# [TASK ITEM]
Every picture should be left out, but the lines below must be repeated exactly.

── ENTRIES PROVIDED ──

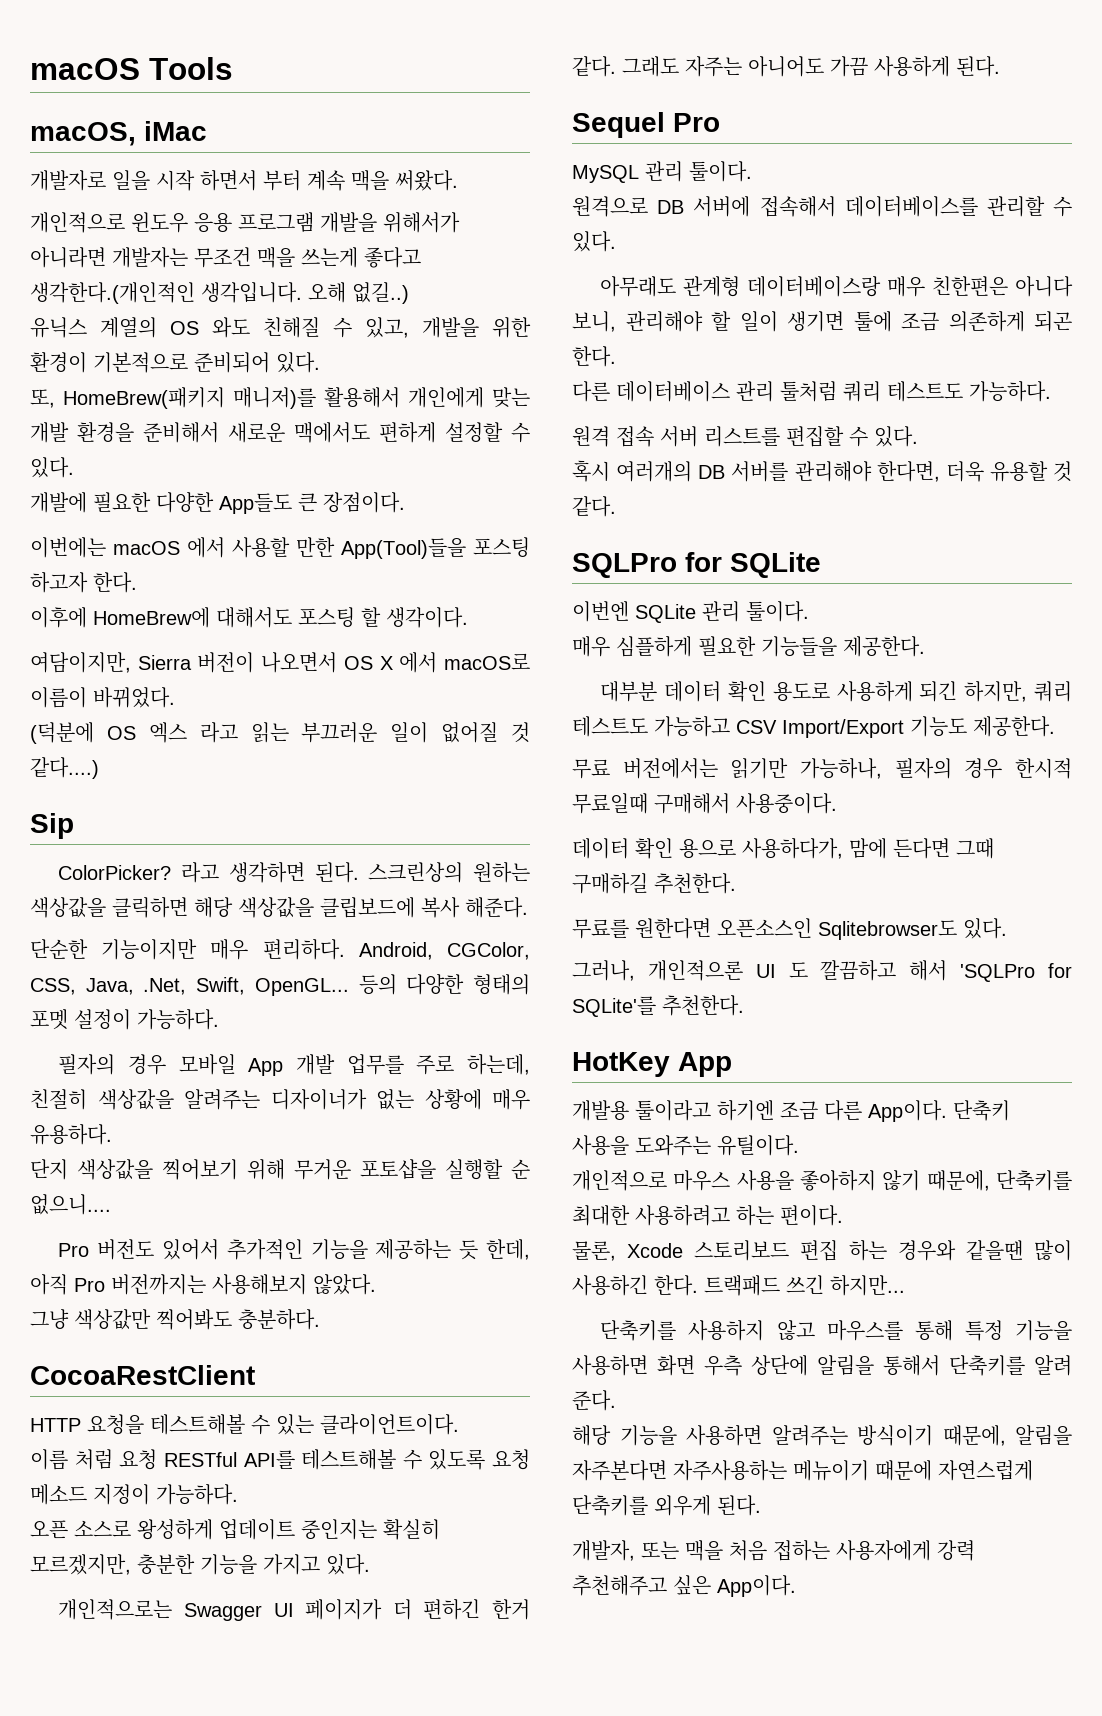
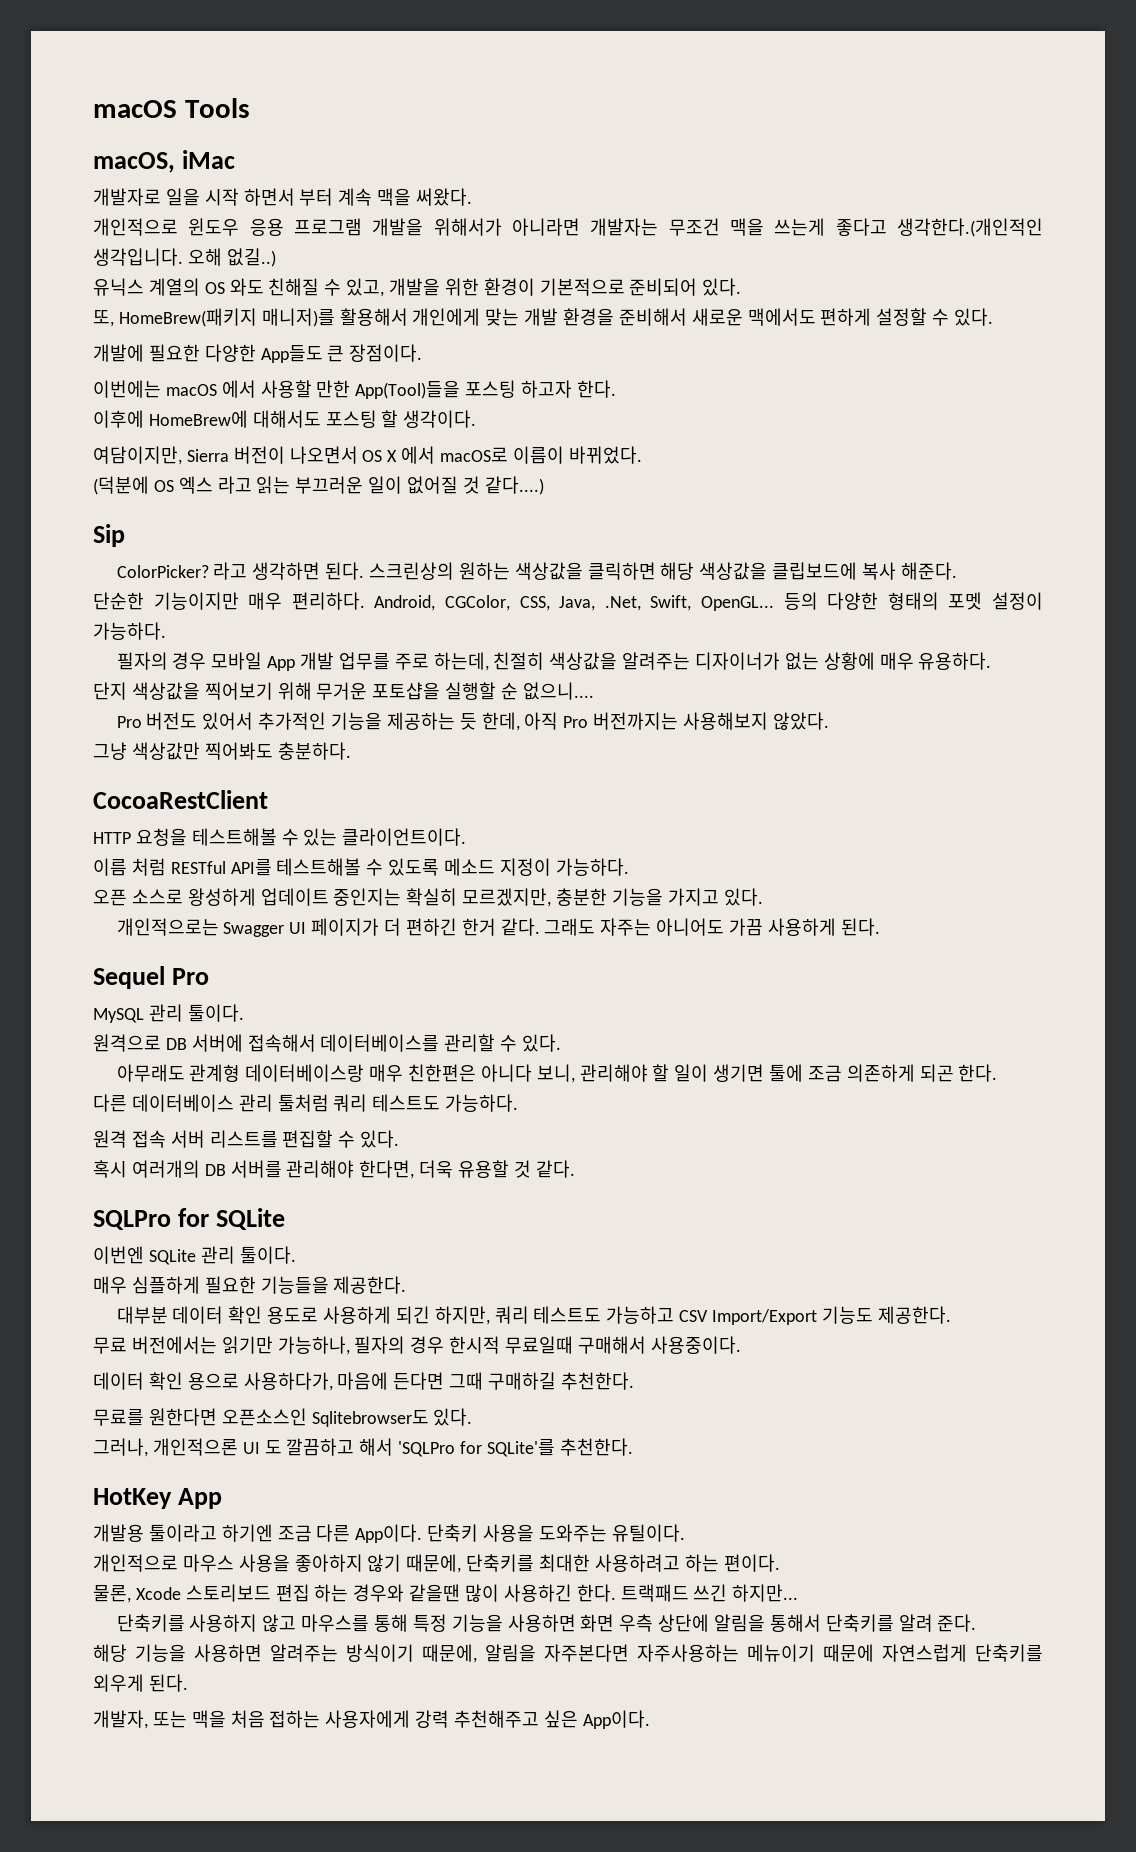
[119,1449,158,1470] 요청 -> (166, 867) none
[492,1449,530,1470] 요청 -> (440, 867) none
[849,838,887,859] 맘에 -> [337,1372,389,1390] 마음에

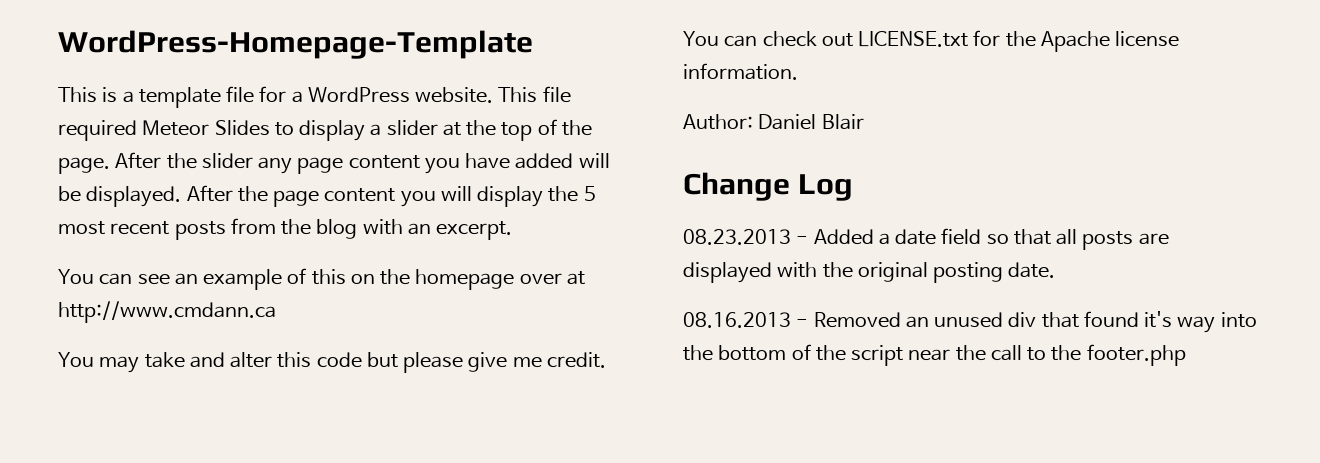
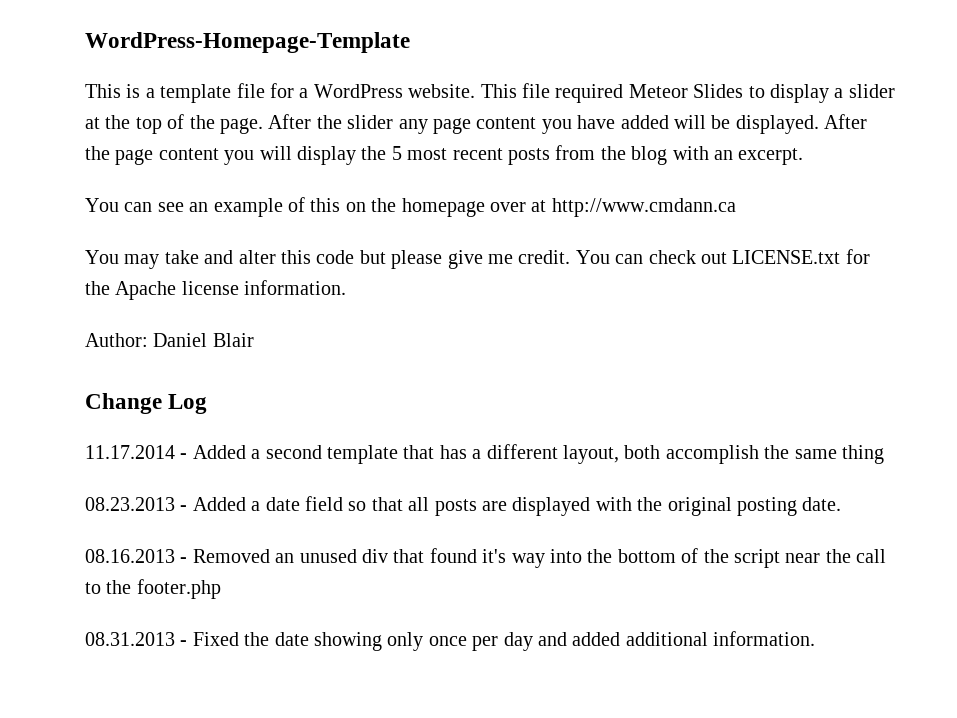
(854, 187) none -> [85,444,884,464] // 11.17.2014 - Added a second template that has a different layout, both accomplish the same thing
(1186, 355) none -> [85,631,816,651] // 08.31.2013 - Fixed the date showing only once per day and added additional information.

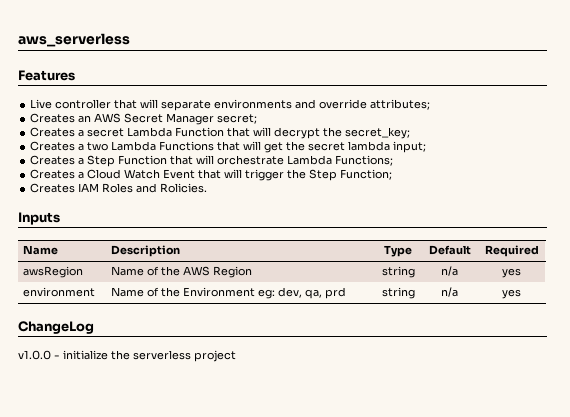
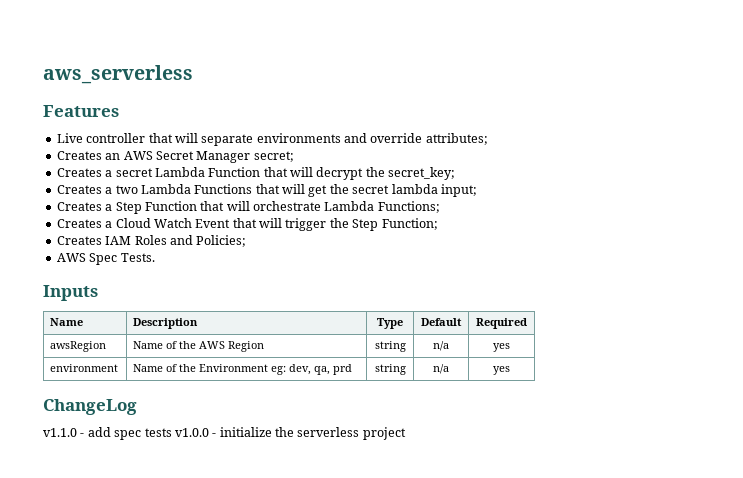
[160,183,208,193] Rolicies. -> [196,235,247,247] [56,253,155,265] Policies; // AWS Spec Tests.
(94, 327) none -> [43,427,172,440] v1.1.0 - add spec tests

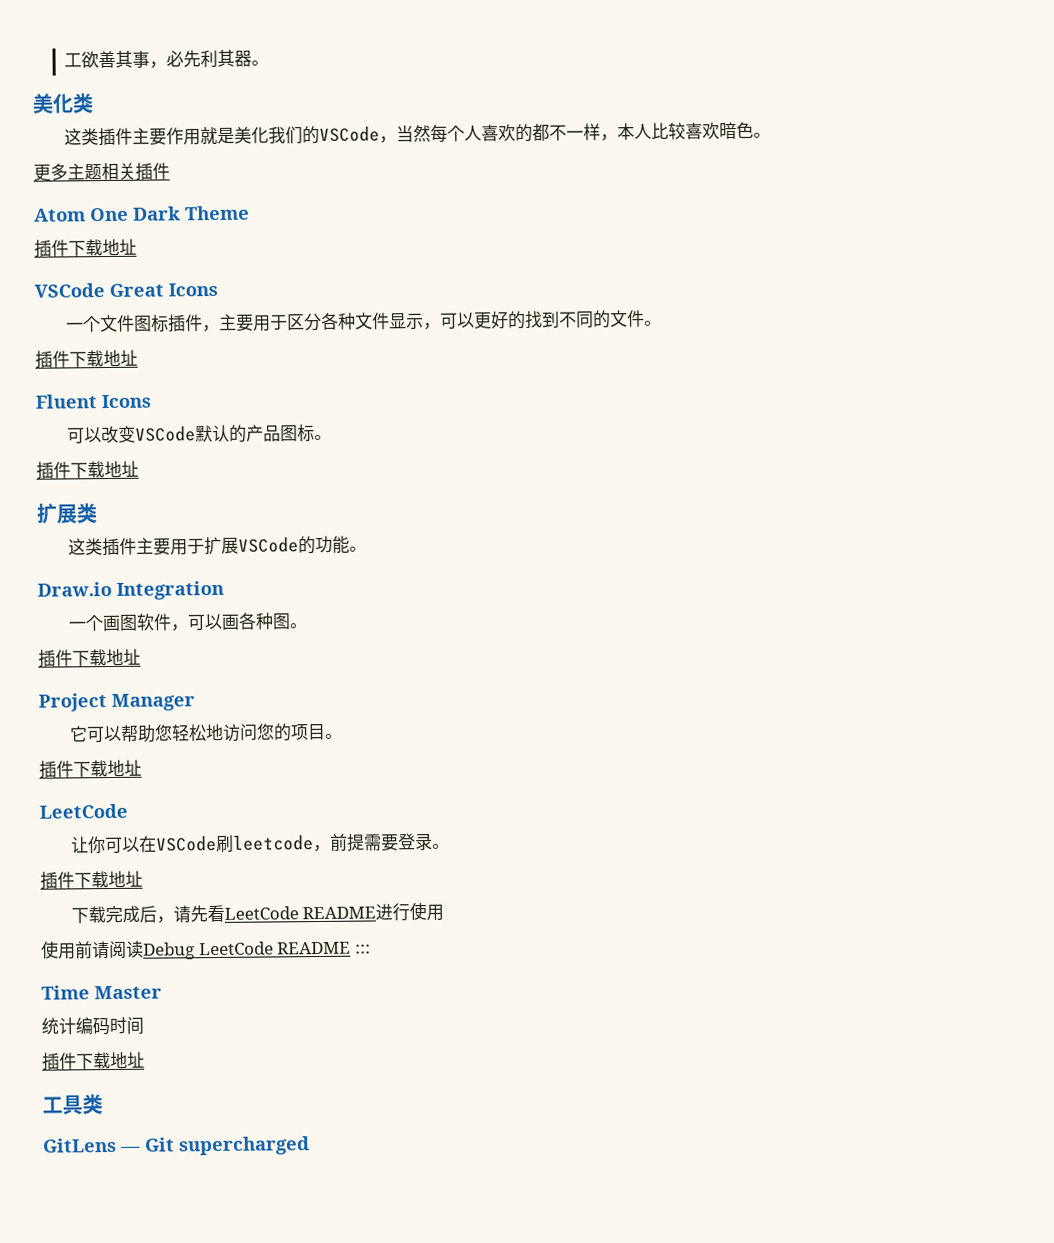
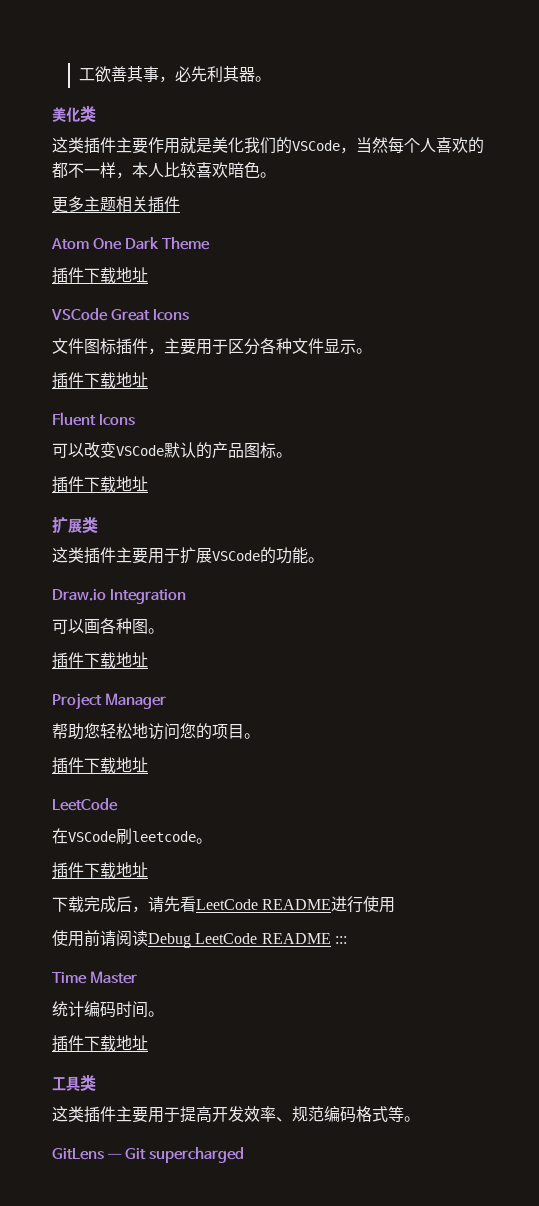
[65,316,101,333] 一个 -> (190, 315) none
[422,309,645,330] ，可以更好的找到不同的文件 -> (356, 346) none
[67,613,189,632] 一个画图软件， -> (187, 596) none
[68,725,122,743] 它可以 -> (167, 701) none
[70,836,140,854] 让你可以 -> (118, 804) none
[312,832,433,853] ，前提需要登录 -> (196, 836) none
(144, 1025) none -> [148,1011,164,1017] 。
(103, 1104) none -> [52,1106,420,1123] // 这类插件主要用于提高开发效率、规范编码格式等。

───

# [SOLUTION FOR THIS PROBLEM]
[119,1449,158,1470] 요청 -> (166, 867) none
[492,1449,530,1470] 요청 -> (440, 867) none
[849,838,887,859] 맘에 -> [337,1372,389,1390] 마음에

(854, 187) none -> [85,444,884,464] // 11.17.2014 - Added a second template that has a different layout, both accomplish the same thing
(1186, 355) none -> [85,631,816,651] // 08.31.2013 - Fixed the date showing only once per day and added additional information.

[160,183,208,193] Rolicies. -> [196,235,247,247] [56,253,155,265] Policies; // AWS Spec Tests.
(94, 327) none -> [43,427,172,440] v1.1.0 - add spec tests

[65,316,101,333] 一个 -> (190, 315) none
[422,309,645,330] ，可以更好的找到不同的文件 -> (356, 346) none
[67,613,189,632] 一个画图软件， -> (187, 596) none
[68,725,122,743] 它可以 -> (167, 701) none
[70,836,140,854] 让你可以 -> (118, 804) none
[312,832,433,853] ，前提需要登录 -> (196, 836) none
(144, 1025) none -> [148,1011,164,1017] 。
(103, 1104) none -> [52,1106,420,1123] // 这类插件主要用于提高开发效率、规范编码格式等。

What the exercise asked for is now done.